The gas production from the D1D3 blocks at the KG-D6 is languishing at around 30 mmscmd, the CNBC-TV18 said in an exclusive report.
The firm wrote to the petroleum ministry that it can increase KG-D6 production by an additional 30-35 mmscmd outside of D1D3 provided the price suits its margin. In a letter, dated 15 June 2012, RIL’s president and COO (Business) B Ganguly proposed a new gas price formula that is linked to JCC or Japanese Custom Cleared Crude, the CNBC-TV18 report said.
Referring to the consideration of the empowered group of ministers hiking the current $4.2 gas price, the RIL mentioned in the letter that it is submitting a new formula for post March 2014.
The additional production would entail an investment of $4 billion, the RIL letter said.
The firm along with its JV partners BP and Niko have decided that they could only commit such investments after obtaining board approval.

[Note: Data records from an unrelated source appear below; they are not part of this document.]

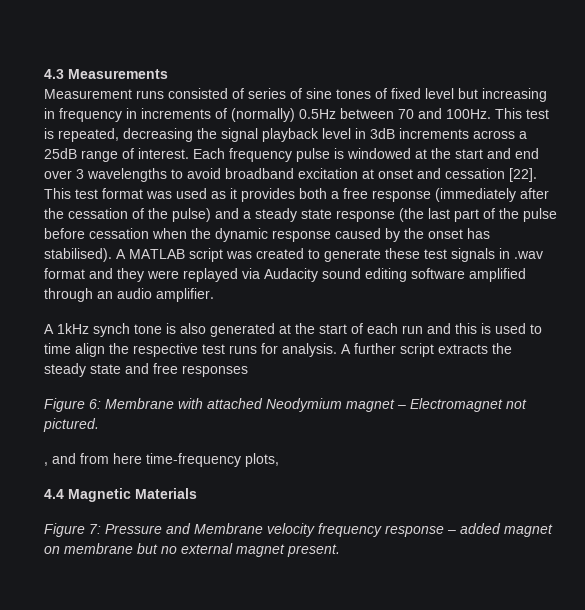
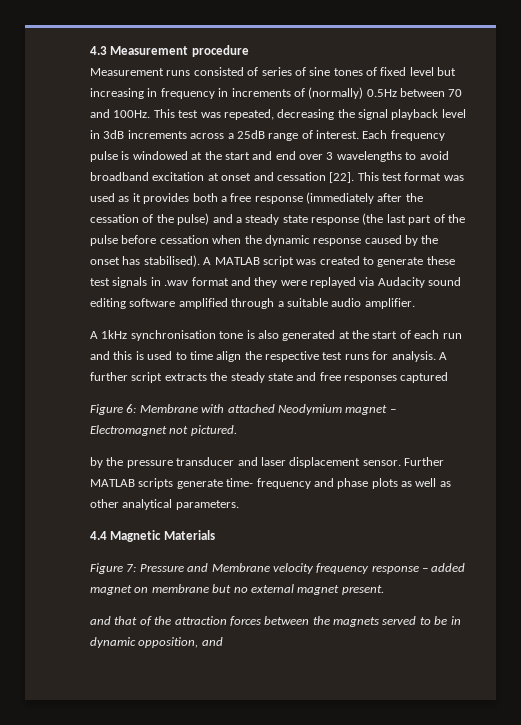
- 4.3 Measurements
+ 4.3 Measurement procedure
- This test is repeated, decreasing the signal playback level in 3dB increments across a 25dB range of interest.
+ This test was repeated, decreasing the signal playback level in 3dB increments across a 25dB range of interest.
- A MATLAB script was created to generate these test signals in .wav format and they were replayed via Audacity sound editing software amplified through an audio amplifier.
+ A MATLAB script was created to generate these test signals in .wav format and they were replayed via Audacity sound editing software amplified through a suitable audio amplifier.
- A 1kHz synch tone is also generated at the start of each run and this is used to time align the respective test runs for analysis.
+ A 1kHz synchronisation tone is also generated at the start of each run and this is used to time align the respective test runs for analysis.
- A further script extracts the steady state and free responses
+ A further script extracts the steady state and free responses captured
- , and from here time-frequency plots,
+ by the pressure transducer and laser displacement sensor. Further MATLAB scripts generate time- frequency and phase plots as well as other analytical parameters.
+ and that of the attraction forces between the magnets served to be in dynamic opposition, and

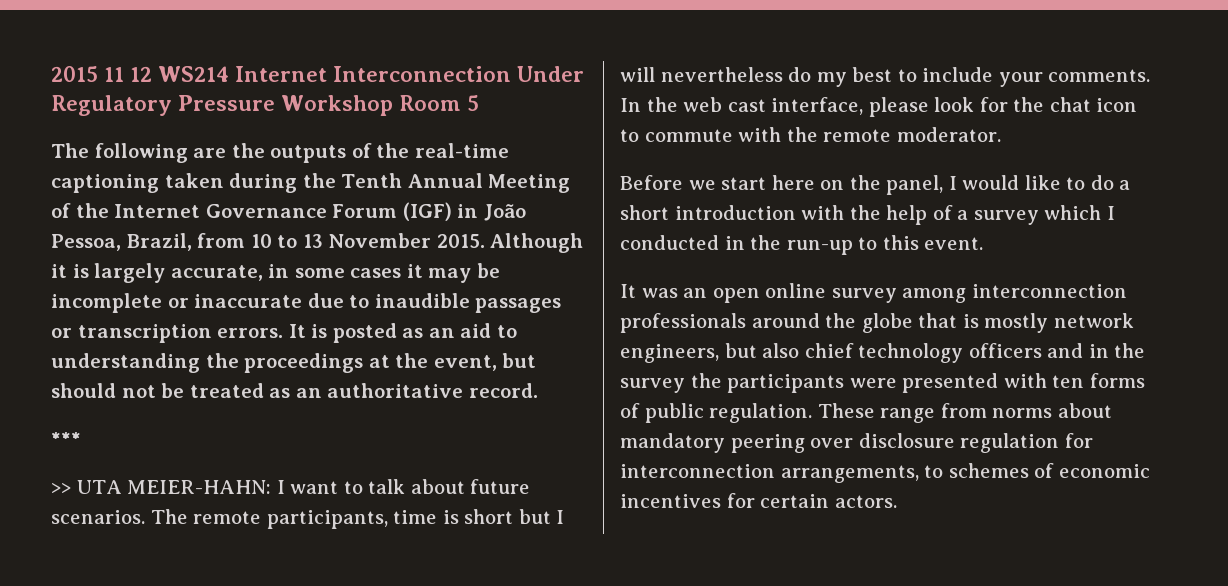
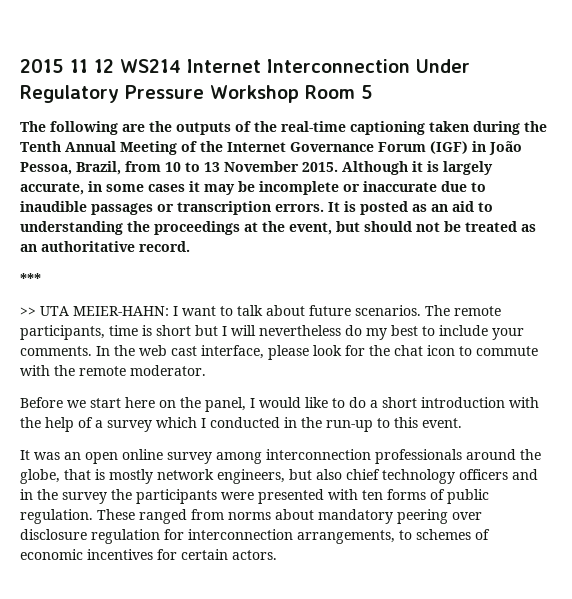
- It was an open online survey among interconnection professionals around the globe that is mostly network engineers, but also chief technology officers and in the survey the participants were presented with ten forms of public regulation.
+ It was an open online survey among interconnection professionals around the globe, that is mostly network engineers, but also chief technology officers and in the survey the participants were presented with ten forms of public regulation.
- These range from norms about mandatory peering over disclosure regulation for interconnection arrangements, to schemes of economic incentives for certain actors.
+ These ranged from norms about mandatory peering over disclosure regulation for interconnection arrangements, to schemes of economic incentives for certain actors.

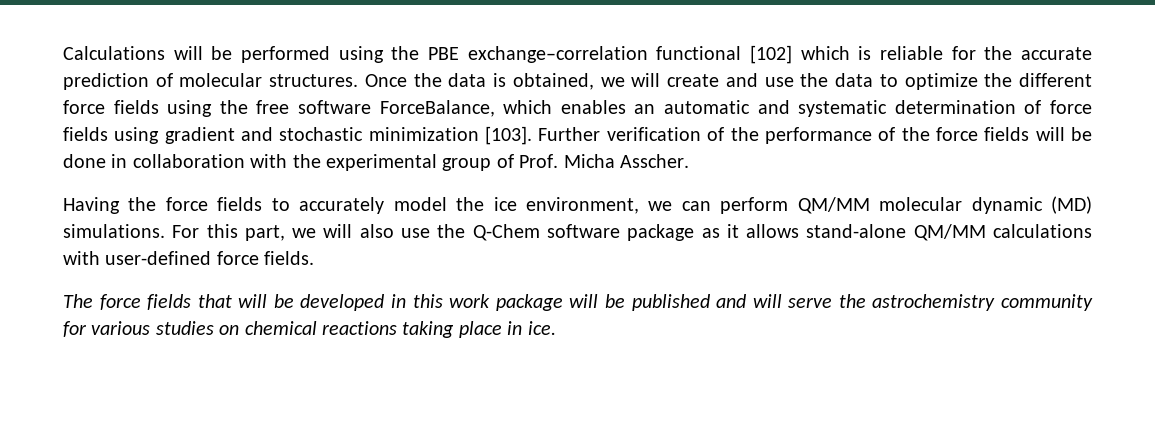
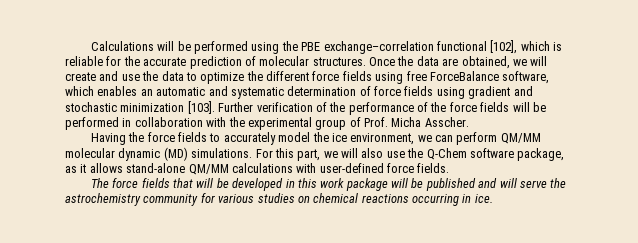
- Calculations will be performed using the PBE exchange–correlation functional [102] which is reliable for the accurate prediction of molecular structures.
+ Calculations will be performed using the PBE exchange–correlation functional [102], which is reliable for the accurate prediction of molecular structures.
- Once the data is obtained, we will create and use the data to optimize the different force fields using the free software ForceBalance, which enables an automatic and systematic determination of force fields using gradient and stochastic minimization [103].
+ Once the data are obtained, we will create and use the data to optimize the different force fields using free ForceBalance software, which enables an automatic and systematic determination of force fields using gradient and stochastic minimization [103].
- Further verification of the performance of the force fields will be done in collaboration with the experimental group of Prof. Micha Asscher.
+ Further verification of the performance of the force fields will be performed in collaboration with the experimental group of Prof. Micha Asscher.
- For this part, we will also use the Q-Chem software package as it allows stand-alone QM/MM calculations with user-defined force fields.
+ For this part, we will also use the Q-Chem software package, as it allows stand-alone QM/MM calculations with user-defined force fields.
- The force fields that will be developed in this work package will be published and will serve the astrochemistry community for various studies on chemical reactions taking place in ice.
+ The force fields that will be developed in this work package will be published and will serve the astrochemistry community for various studies on chemical reactions occurring in ice.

“This inevitably requires clarity regarding the basis for pricing the gas. Without adequate clarity on this front, it would not be possible to tie up funding or hope to achieve financial closure,” RIL said in its letter. CNBC-TV18 has a copy of the letter.
Putting the ball on the government’s court, the firm said, “Normally it is expected that the process from financial closure to start-up of production would take about three years. Therefore expeditious approval of our proposal will be critical to bring the gas to market in the shortest possible time frame.”
Interestingly, the formula proposed by RIL is the same one it has submitted for its remotely located Sohagpur CBM block in Madhya Pradesh.
Production from Sohagpur is expected to commence in March 2014, and that’s when RIL wants the same price formula for the KG-D6 gas.
Justifying this, RIL wrote, “The overwhelming response received against the open bid demonstrated the appetite for far more gas that had been offered under the notice inviting offers for sale of CBM gas.”
RIL’s also builds its case by arguing growing demand of LNG is today satisfying 35 percent of the country’s gas needs even at prices as high as $15/mmbtu.
However, relations between RIL and the petroleum ministry are at an all time low.